Kay Sakai Nakao, who was active in Bainbridge Island’s Japanese American community and was interned during World War II, has died.

BAINBRIDGE ISLAND, Wash. — Kay Sakai Nakao, who survived a Japanese American incarceration camp during World War II, has died. She was 100.

Former Secretary of State Ralph Munro confirmed to TVW that Nakao died Monday night.

Nakao’s parents immigrated from Hiroshima, Japan before WWII and worked on the family strawberry farm, according to the Bainbridge Island Japanese American Community (BIJAC).

Nakao was 22 years old when she and her family were among more than 200 Bainbridge Island residents forced to relocate to internment camps in 1942.

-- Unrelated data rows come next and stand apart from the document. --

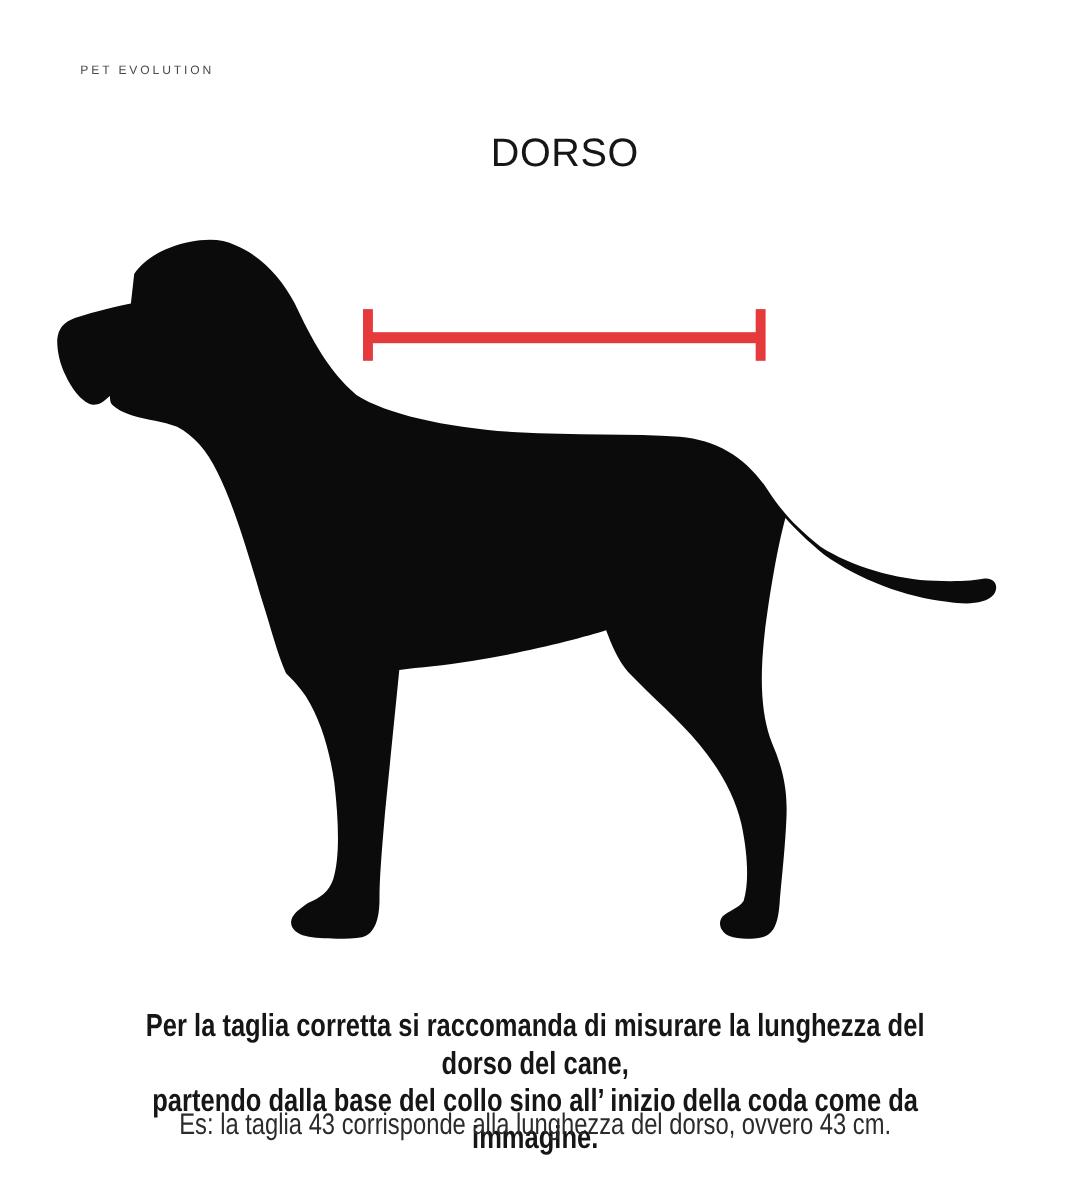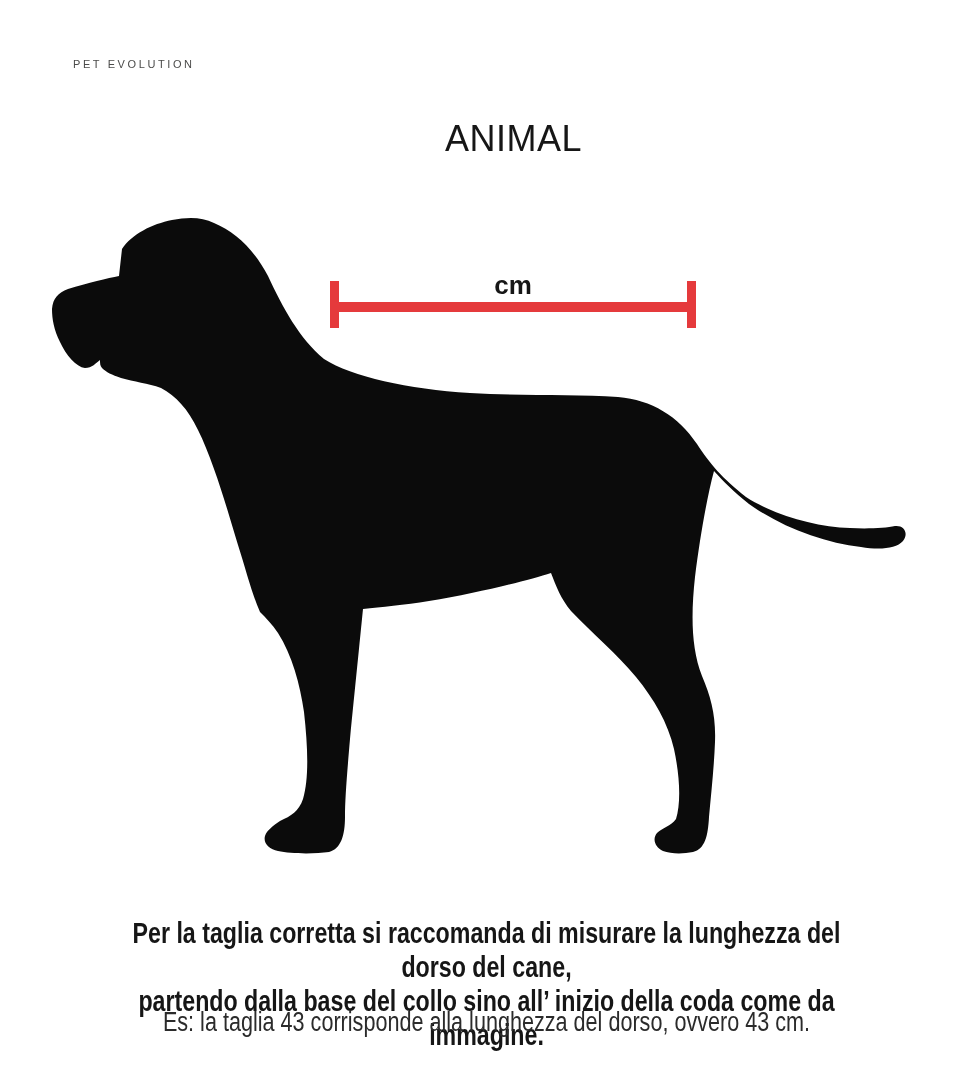--- a/index.html
+++ b/index.html
@@ -58,7 +58,7 @@
   <div class="tagline">PET EVOLUTION</div>
 
   <div class="title">
-    <span>ANIMAL</span>
+    <span>DORSO</span>
   </div>
 
   <svg class="dog-svg" viewBox="0 0 973 1077" aria-hidden="true">

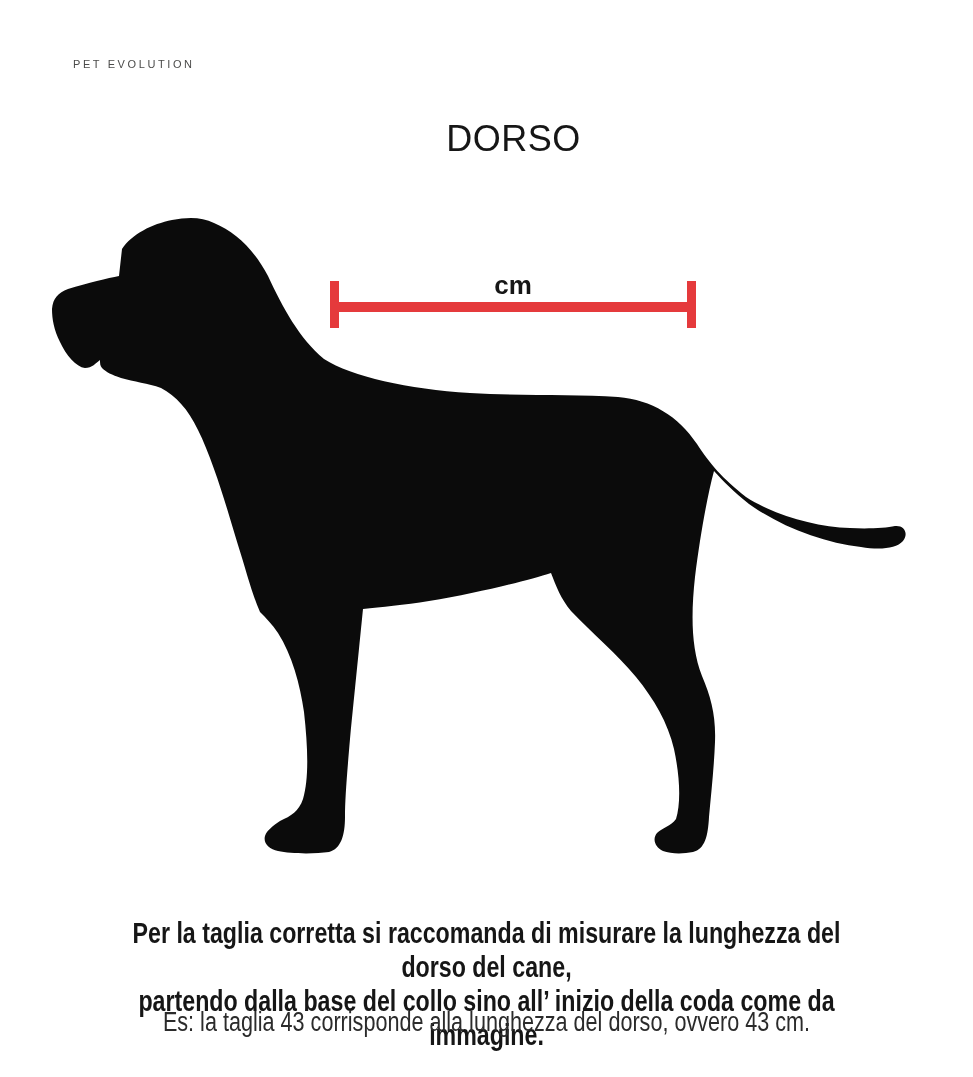--- a/index.html
+++ b/index.html
@@ -120,7 +120,6 @@
   <div class="meas-capL"></div>
   <div class="meas-bar"></div>
   <div class="meas-capR"></div>
-  <div class="meas-label">cm</div>
 
   <div class="measure-note">
     <div>Per la taglia corretta si raccomanda di misurare la lunghezza del dorso del cane,</div>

Most evacuees from Washington were eventually sent to Minidoka, Idaho, although they first had to spend six months living on the Puyallup fairgrounds while the Idaho camp was built. The Sakai family spent time at camps in Minidoka and Manzanar, California, according to BIJAC.

In Twin Falls, Idaho, Nakao married Sam Nakao, who was also from Bainbridge, and gave birth to her first son, according to BIJAC.

RELATED: Prisoners in Their Own Land: Remembering the internment of Japanese Americans 75 years later

After internment, Nakao’s family moved back to Bainbridge, and Nakao worked to ensure people would never forget that dark chapter of American history. In 2017, Nakao spoke at a ceremony commemorating the 75th anniversary of Japanese American internment and shared her family’s experience.

The Sakai family was also a proponent of education on Bainbridge Island, selling a portion of their strawberry farm to the Bainbridge Island School District for “a nominal cost” after the war, according to the district. In 2000, the Sonoji Sakai Intermediate School opened in honor of Nakao’s father.